Measurement of the Water Content in Semi-solid Formulations Used to Treat Pressure Ulcers and Evaluation of Their Water Absorption Characteristics is the title of the second regular article by Toshiro Fukami and his colleagues The water content and water absorption characteristics in semi-solid preparations were measured using near-infrared spectroscopy (NIRS) and the Karl Fischer (KF) method. NIRS was shown to be a useful, simple, nondestructive tool that is more advantageous than the KF method. NIR and KF measurements can be used to choose external skin preparations to control the amount of water.

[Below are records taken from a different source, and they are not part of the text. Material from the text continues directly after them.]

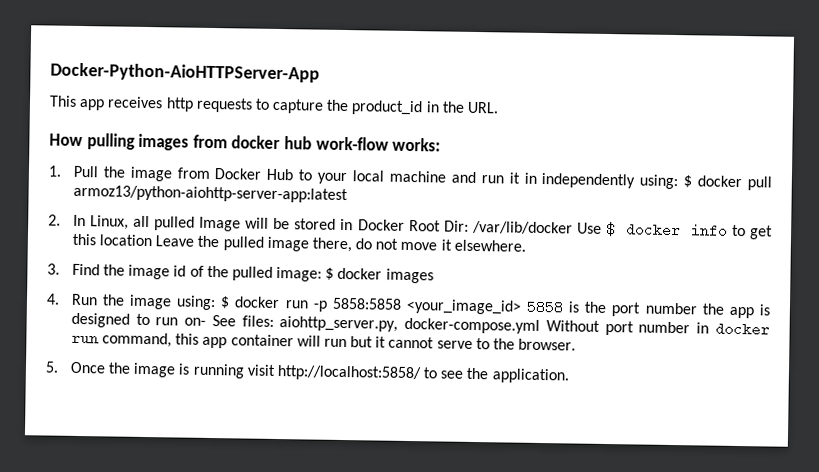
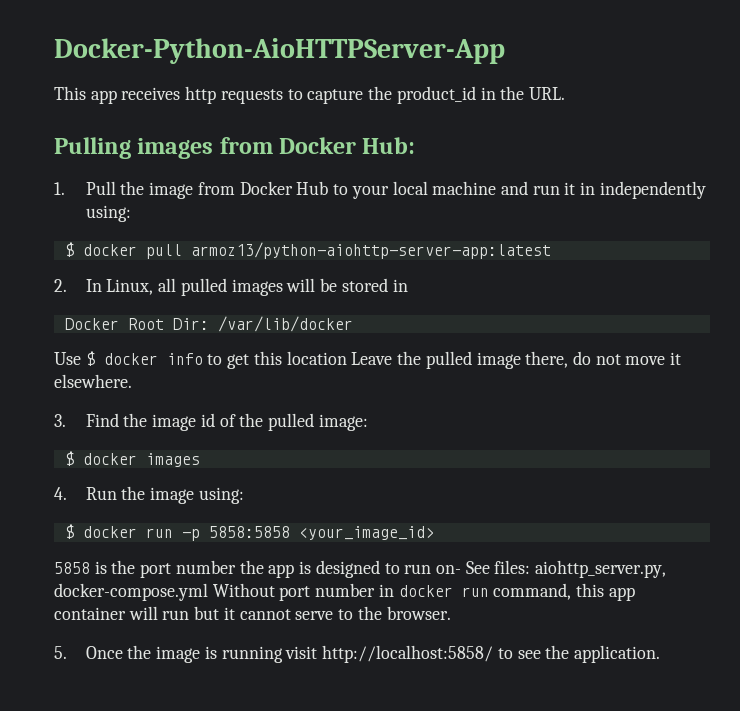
[49,133,442,152] How pulling images from docker hub work-flow works: -> [54,137,416,159] Pulling images from Docker Hub:
(679, 182) none -> (131, 213) //
[199,216,242,232] Image -> [231,279,283,296] images
(354, 224) none -> (408, 285) //
(573, 227) none -> (353, 324) //
(323, 274) none -> (368, 422) //
(217, 303) none -> (244, 495) //
(522, 306) none -> (434, 533) //

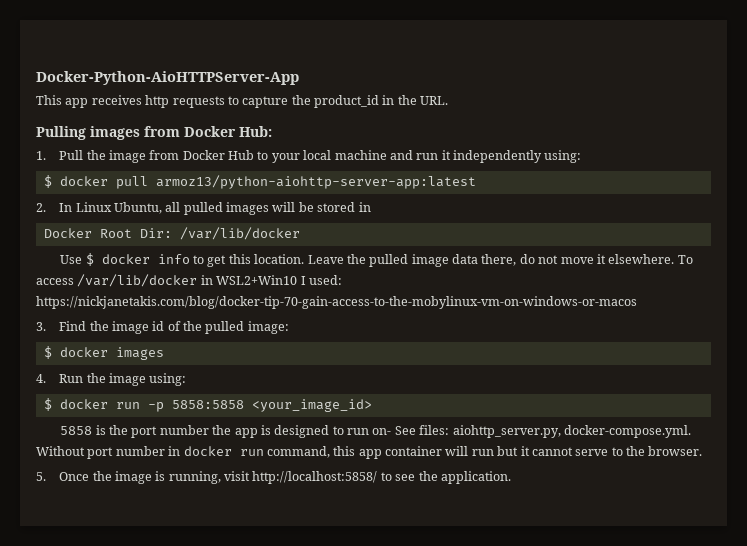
[580,182,596,195] in -> (451, 155) none
[106,279,154,295] Linux, -> [75,202,162,214] Linux Ubuntu,
[286,351,347,365] location -> [254,254,305,264] location.
(521, 360) none -> [452,254,479,264] data
(132, 381) none -> [677,255,693,264] [36,274,342,287] [36,296,637,309] To access /var/lib/docker in WSL2+Win10 I used: https://nickjanetakis.com/blog/docker-tip-70-gain-access-to-the-mobylinux-vm-on-windows-or-macos
[54,583,208,601] docker-compose.yml -> [563,425,691,438] docker-compose.yml.
[221,646,283,663] running -> [168,471,221,484] running,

Yasunori Iwao et al. contributed the third regular article, Crystal Structures of Flavone C-Glycosides from Oolong Tea Leaves: Chafuroside A Dihydrate and Chafuroside B Monohydrate. This is the first crystallographic study of two flavone C-glycosides, chafuroside A and chafuroside B. The asymmetric unit of the chafuroside A crystal consists of one chafuroside A and two water molecules, and that of chafuroside B contains one chafuroside B and one water molecule. The flavone moiety of chafuroside A is curved, whereas the chafuroside B flavone moiety is relatively flat. The structural features might contribute to the differences in their pharmacological activities related to antiinflammation.

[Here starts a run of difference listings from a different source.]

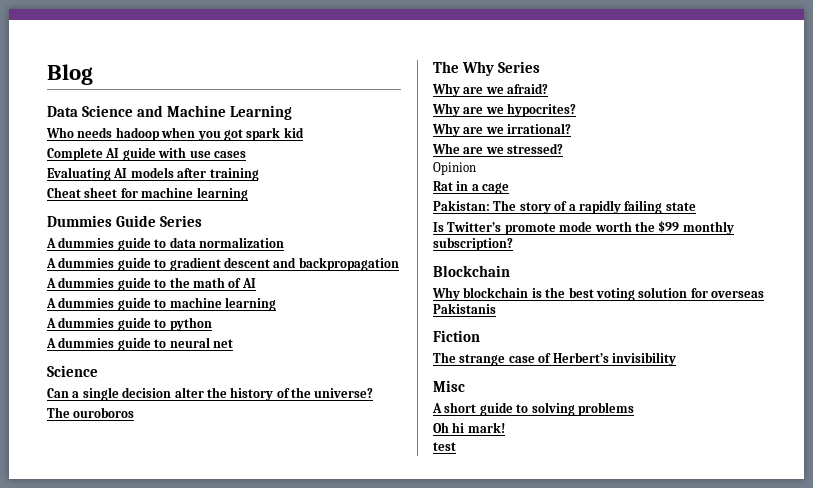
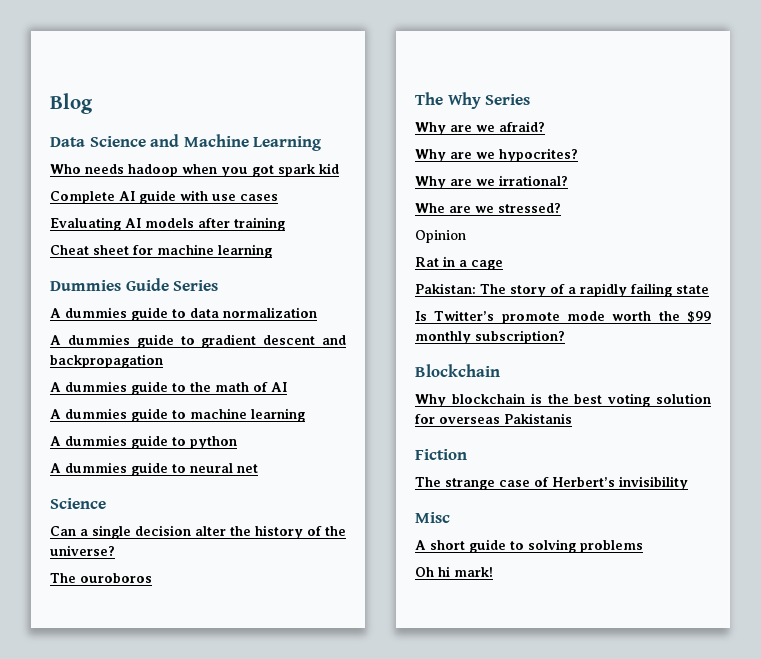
[433,442,456,451] // test -> (493, 572) none

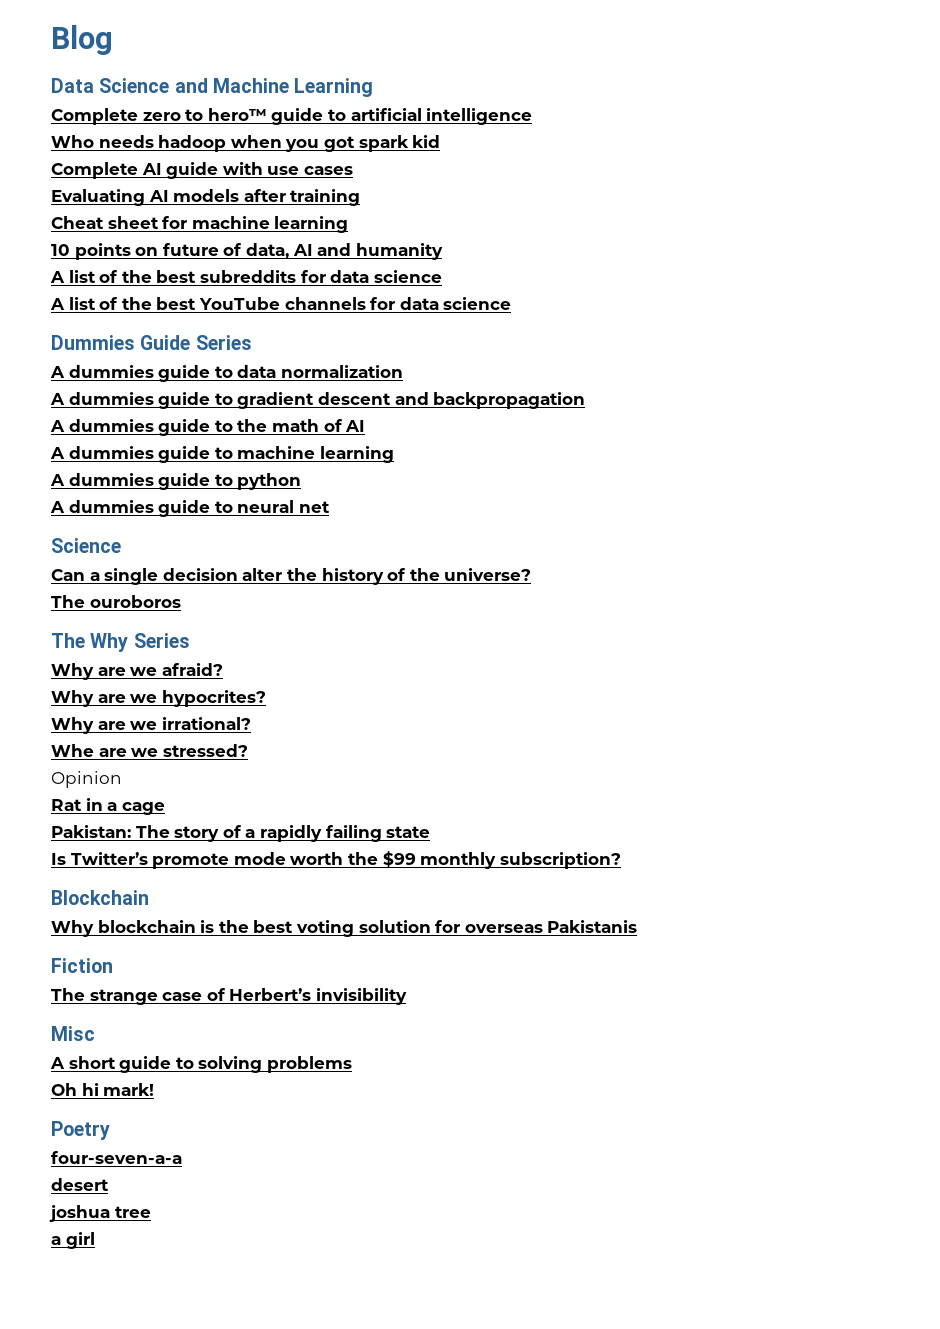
(322, 143) none -> [51,108,533,125] // Complete zero to hero™ guide to artificial intelligence
(272, 251) none -> [51,243,443,260] [50,270,442,283] [50,297,512,310] // 10 points on future of data, AI and humanity // A list of the best subreddits for data science // A list of the best YouTube channels for data science
(493, 572) none -> [51,1121,110,1140] [51,1151,182,1164] [51,1178,109,1191] [49,1205,151,1222] [51,1232,95,1249] // Poetry // four-seven-a-a // desert // joshua tree // a girl

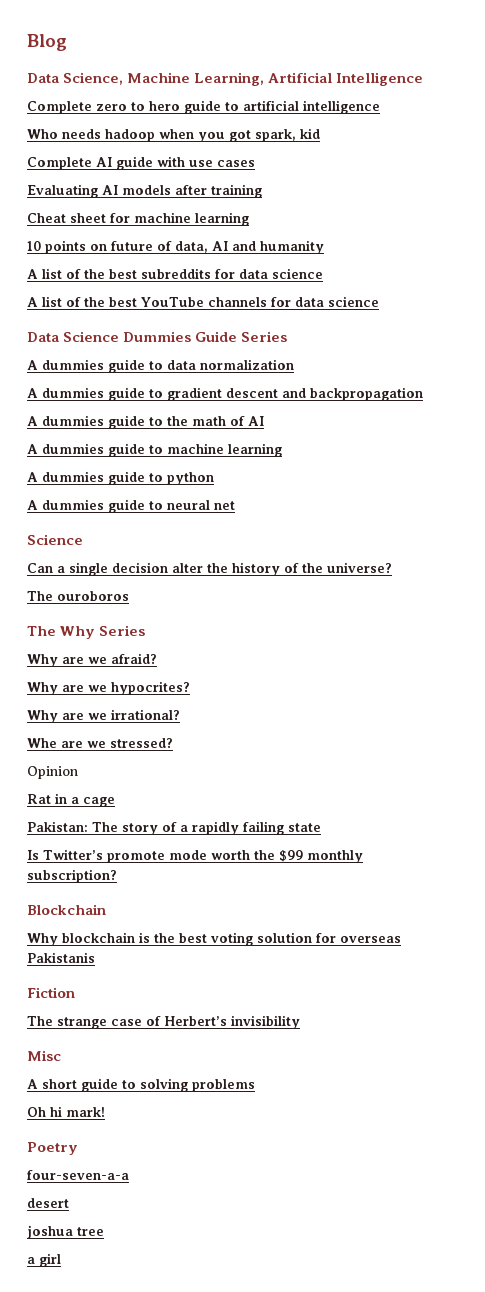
[99,78,374,97] Science and Machine Learning -> [63,72,424,86] Science, Machine Learning, Artificial Intelligence
[207,108,267,121] hero™ -> [149,101,180,111] hero
[358,135,409,152] spark -> [255,129,296,142] spark,
(512, 303) none -> [27,331,120,342] Data Science

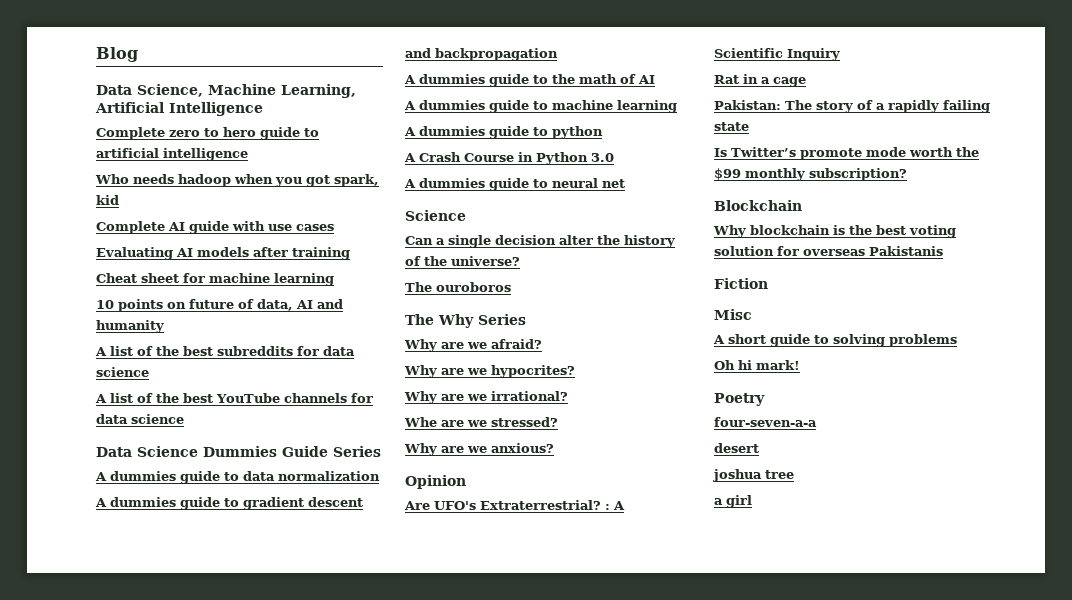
(214, 478) none -> [404,152,614,165] // A Crash Course in Python 3.0
[27,766,78,779] Opinion -> [404,443,554,456] [405,475,466,489] [404,500,625,510] [714,48,840,61] Why are we anxious? // Opinion // Are UFO's Extraterrestrial? : A Scientific Inquiry
[27,1015,300,1029] // The strange case of Herbert’s invisibility -> (768, 283) none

The fourth regular article by Reiko Teraoka and her colleagues is Improving the Solid-State Photostability of Furosemide by Its Cocrystal Formation. The photostability of three types of furosemide (FUR) cocrystals was studied under D65 fluorescent lamp irradiation. FUR-nicotinamide was found to be the most photostable cocrystal due to the shift of the solid-state UV/Vis absorption spectrum toward a region of shorter wavelength where emission of the D65 fluorescent lamp is much lower. Cocrystallization could be a novel strategy for formulation design to improve drug photostabilization.

The final regular article, entitled A New Method for Classification of Salts and Cocrystals Using Solid-State UV Spectrophotometry, is based on the results of Akihito Kiguchiya et al. The potential of UV/Vis spectrometry as a classification technique for salts and cocrystals was investigated using indomethacin salt and indomethacin cocrystals. In comparisons of the integration values of UV/Vis absorption spectra of salt and cocrystals with those of the physical mixtures, large and no differences were observed in indomethacin salt and indomethacin cocrystals, respectively. Thus, solid-state UV/Vis absorption spectra can be used as a new technique to classify drug salts and cocrystals.

These reviews and articles show the importance of physical property evaluation research for preformulation and formulation design. We sincerely thank all the authors for their significant contributions to this special issue.